__What you should do__
Note each line in the data below that holds "column", and copy it.

┌──

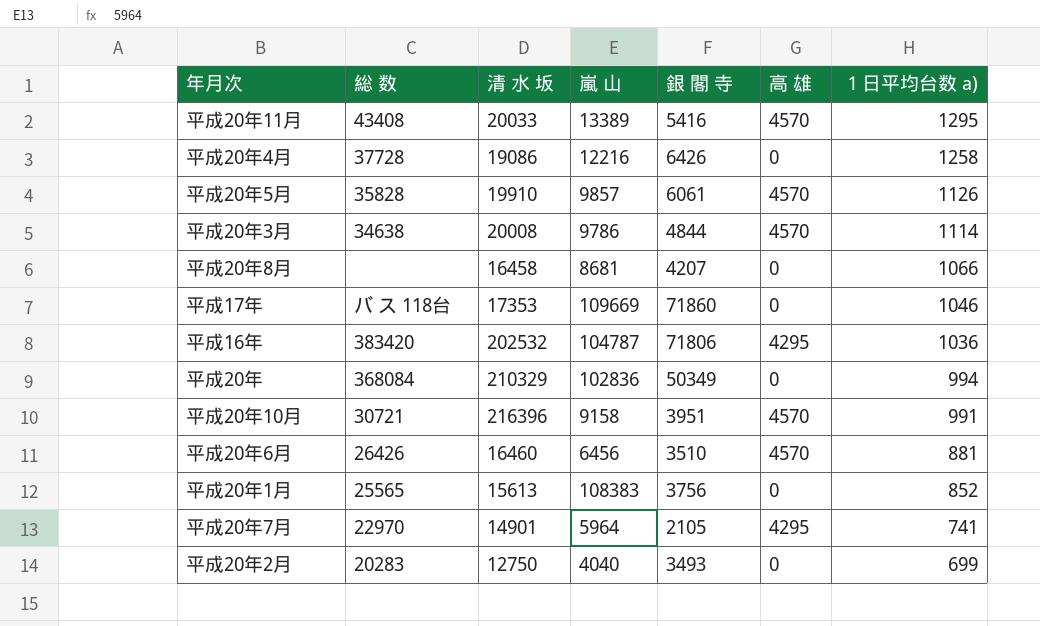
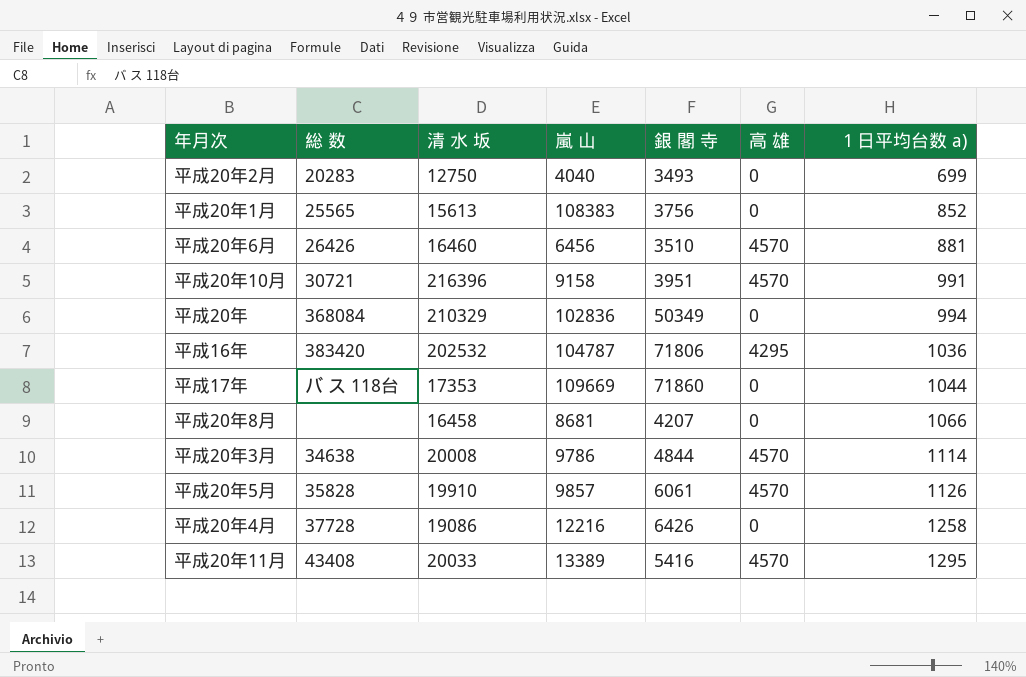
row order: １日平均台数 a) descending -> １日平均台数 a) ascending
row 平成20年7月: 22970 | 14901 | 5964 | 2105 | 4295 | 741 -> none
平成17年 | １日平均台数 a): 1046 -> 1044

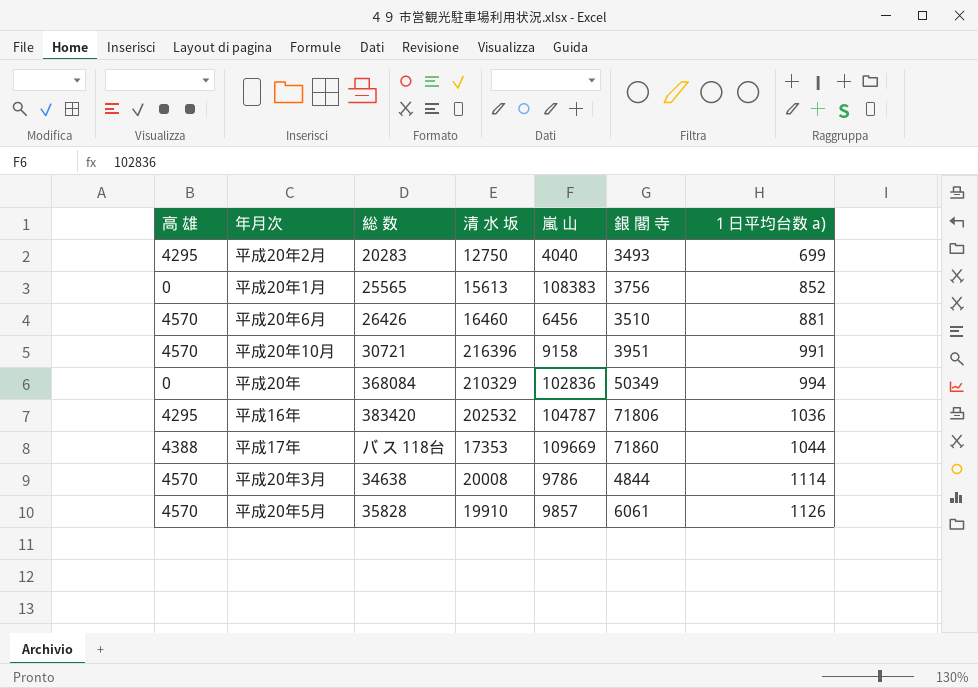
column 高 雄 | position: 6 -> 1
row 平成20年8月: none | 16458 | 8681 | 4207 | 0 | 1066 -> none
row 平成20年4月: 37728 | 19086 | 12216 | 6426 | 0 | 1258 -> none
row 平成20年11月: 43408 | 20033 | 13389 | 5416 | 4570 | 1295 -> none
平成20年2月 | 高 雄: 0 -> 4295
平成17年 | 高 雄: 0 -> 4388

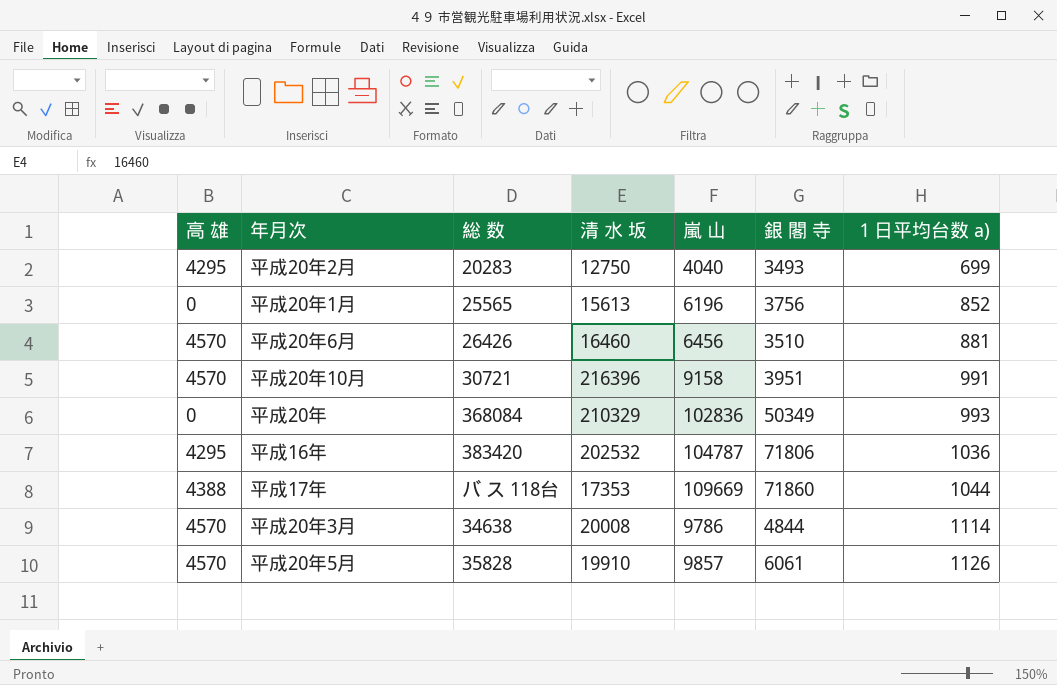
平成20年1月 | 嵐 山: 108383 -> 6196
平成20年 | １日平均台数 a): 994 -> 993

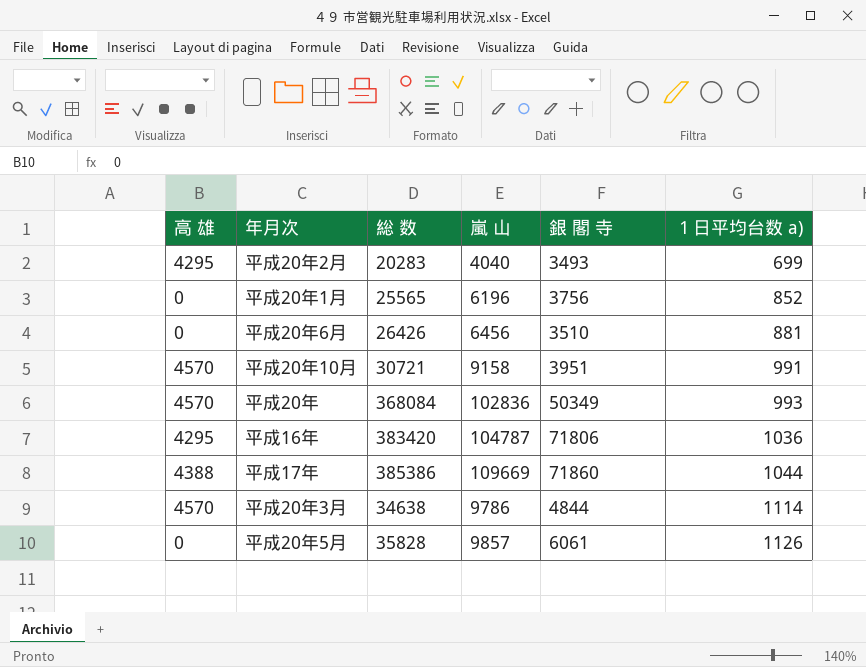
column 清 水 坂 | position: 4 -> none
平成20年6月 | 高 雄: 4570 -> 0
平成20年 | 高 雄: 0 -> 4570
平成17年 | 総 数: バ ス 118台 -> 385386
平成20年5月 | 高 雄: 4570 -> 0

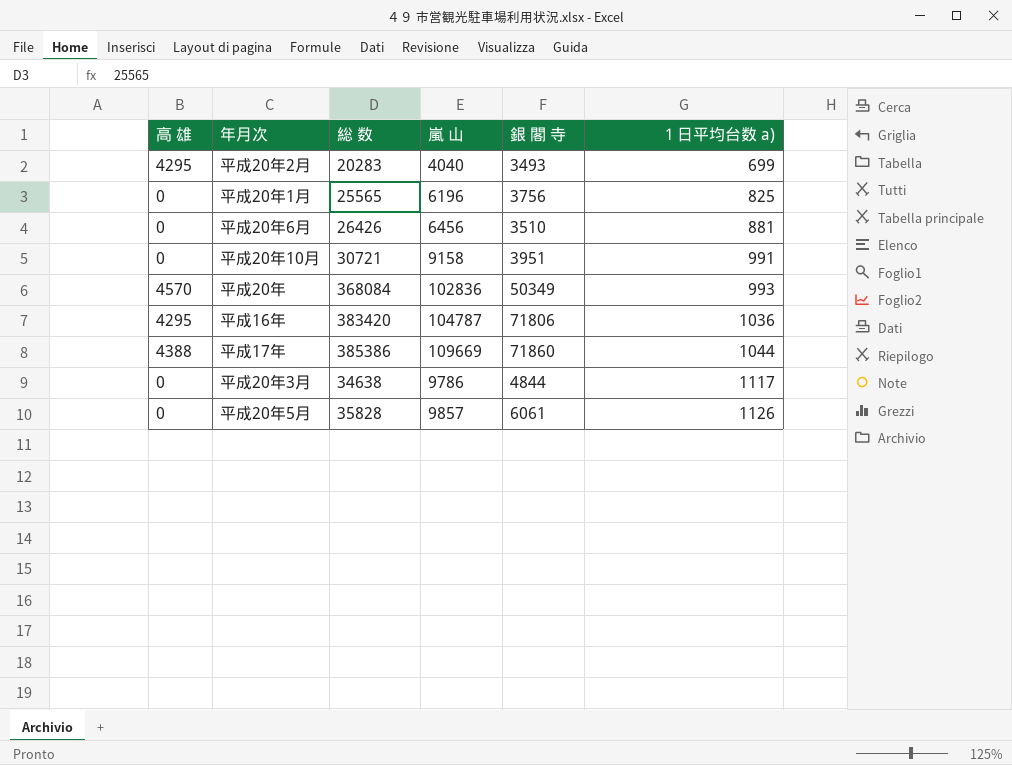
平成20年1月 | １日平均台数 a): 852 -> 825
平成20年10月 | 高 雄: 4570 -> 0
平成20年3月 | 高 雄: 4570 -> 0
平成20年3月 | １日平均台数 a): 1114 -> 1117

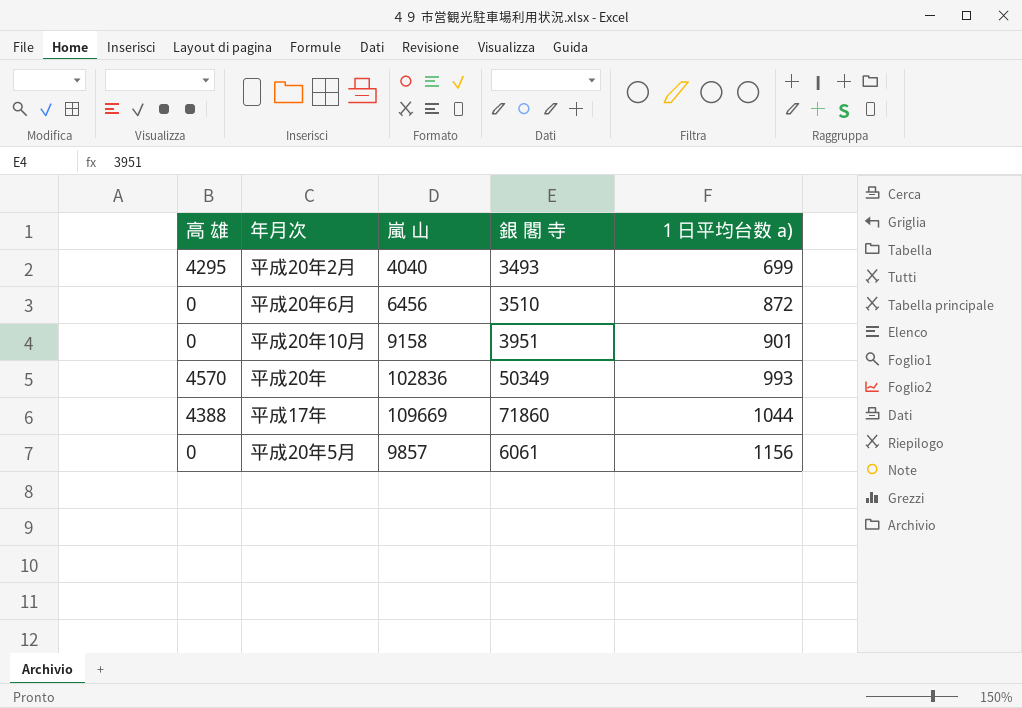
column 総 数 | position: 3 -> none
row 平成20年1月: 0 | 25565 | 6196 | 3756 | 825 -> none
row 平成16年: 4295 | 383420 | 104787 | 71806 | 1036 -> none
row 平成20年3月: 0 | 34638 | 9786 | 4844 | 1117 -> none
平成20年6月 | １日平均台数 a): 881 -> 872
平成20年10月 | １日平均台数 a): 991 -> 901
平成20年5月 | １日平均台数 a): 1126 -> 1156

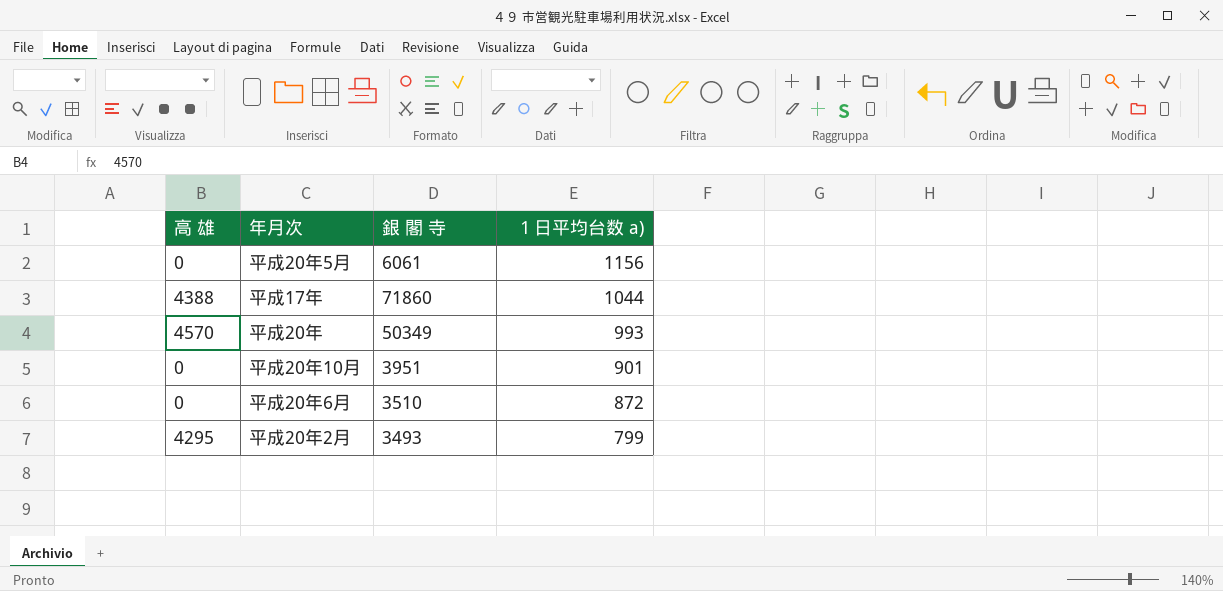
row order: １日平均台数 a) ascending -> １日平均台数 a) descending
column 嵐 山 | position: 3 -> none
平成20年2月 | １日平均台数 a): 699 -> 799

└──

__Response to this task__
column 高 雄 | position: 6 -> 1
column 清 水 坂 | position: 4 -> none
column 総 数 | position: 3 -> none
column 嵐 山 | position: 3 -> none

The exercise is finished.